As you can see, there is quite a difference. I’ll need to read up and run a few more tests to figure out why this is happening, but there are quite a few possibilities:
- I tried to go from TOB–>AVG, but I passed “raw” as the parameter to the scripts. My initial thought was that this simply told what file extension to look for, but perhaps extra processing is done as well.
- I don’t have the actual station HIS files for input.
- I don’t know exactly what values were set for various INCL parameters, such as “neighborhood” stations and the like.
- Perhaps the F52 is formed by averaging F52_max and F52_min, which would mean running the algorithm on MAX and MIN separately?
As I said, this takes several hours to run on my machine, so it’s not easy to quickly test where I might have gone wrong.
Not all is lost, however.
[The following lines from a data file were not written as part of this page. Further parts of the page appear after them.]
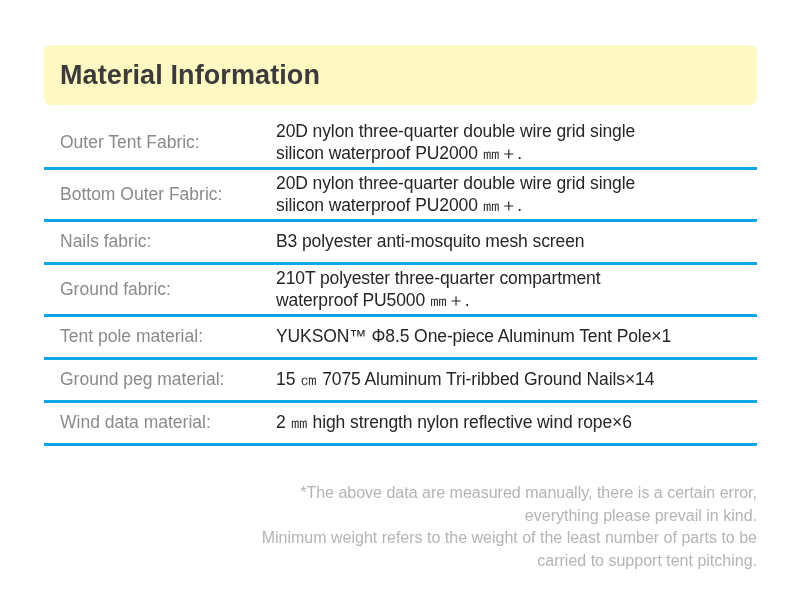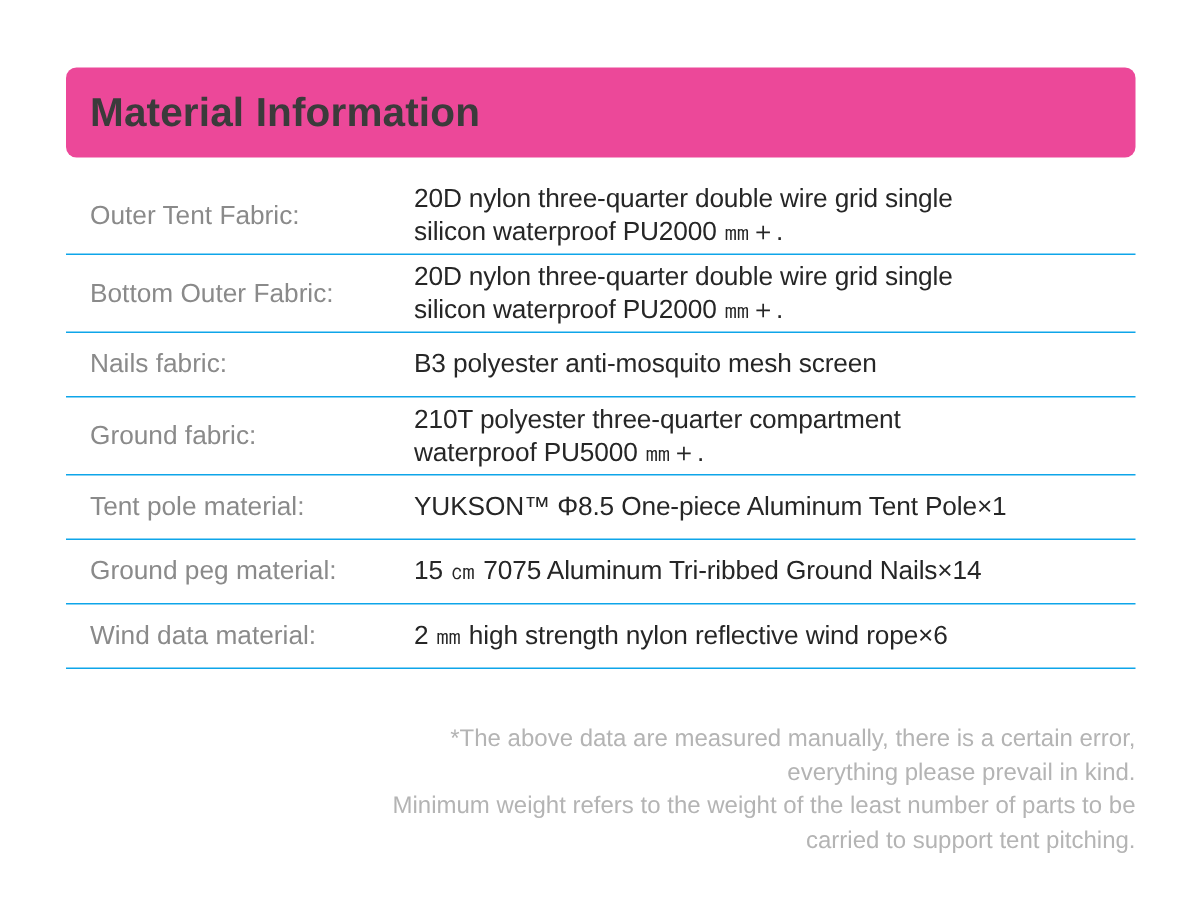--- a/index.html
+++ b/index.html
@@ -22,21 +22,21 @@
     box-sizing: border-box;
   }
 
   
   .header-band {
     position: absolute;
     left: 44px;
     top: 45px;
     width: 713px;
     height: 60px;
-    background: #ec4899;
+    background: #fef9c3;
     border-radius: 7px;
     display: flex;
     align-items: center;
   }
   .header-title {
     margin-left: 16px;
     font-size: 27px;
     font-weight: bold;
     color: #3b3b3b;
     letter-spacing: 0.1px;
@@ -46,21 +46,21 @@
   
   .spec-table {
     position: absolute;
     left: 44px;
     top: 118px;
     width: 713px;
   }
   .spec-row {
     display: flex;
     align-items: center;
-    border-bottom: 1px solid #0ea5e9;
+    border-bottom: 3px solid #0ea5e9;
     box-sizing: border-box;
     padding: 0;
   }
   .spec-row.r-two-line { min-height: 52px; }
   .spec-row.r-one-line { min-height: 43px; }
 
   .spec-label {
     width: 232px;
     flex: 0 0 232px;
     padding-left: 16px;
For the period from 1970-2000, my average anomaly calculations (using 2.5×3.5 gridded) for the U.S. look almost exactly the same when comparing the F52 dataset downloaded from USHCNv2 vs. the F52 created from my run of the PHA (r-squared=.9998). Furthermore, both match up rather well with the GISS anomalies during that period:

The GISS slope is .288 C/Decade, the slope from my average calculated from USHCNv2 F52 is 0.298 C/decade, and the slope of my average calculated from my generated F52 is 0.292 C/decade. Compare that to the average I get from the inputted TOB dataset at 0.257 C/Decade, and it is clear that the PHA run did indeed seem to bring it more in line with the F52 we get from the USHCN website.
For my purposes this may be enough, and I may proceed with my analysis a bit more before coming back to some of these unanswered questions.
Update 1/3: Many of these lingering questions have been answered in a subsequent post here. To summarize, I won’t be able to reproduce the F52 dataset because the HIS files are not currently available, and because the official PHA run also uses a COOP temperature database that also has yet to be released.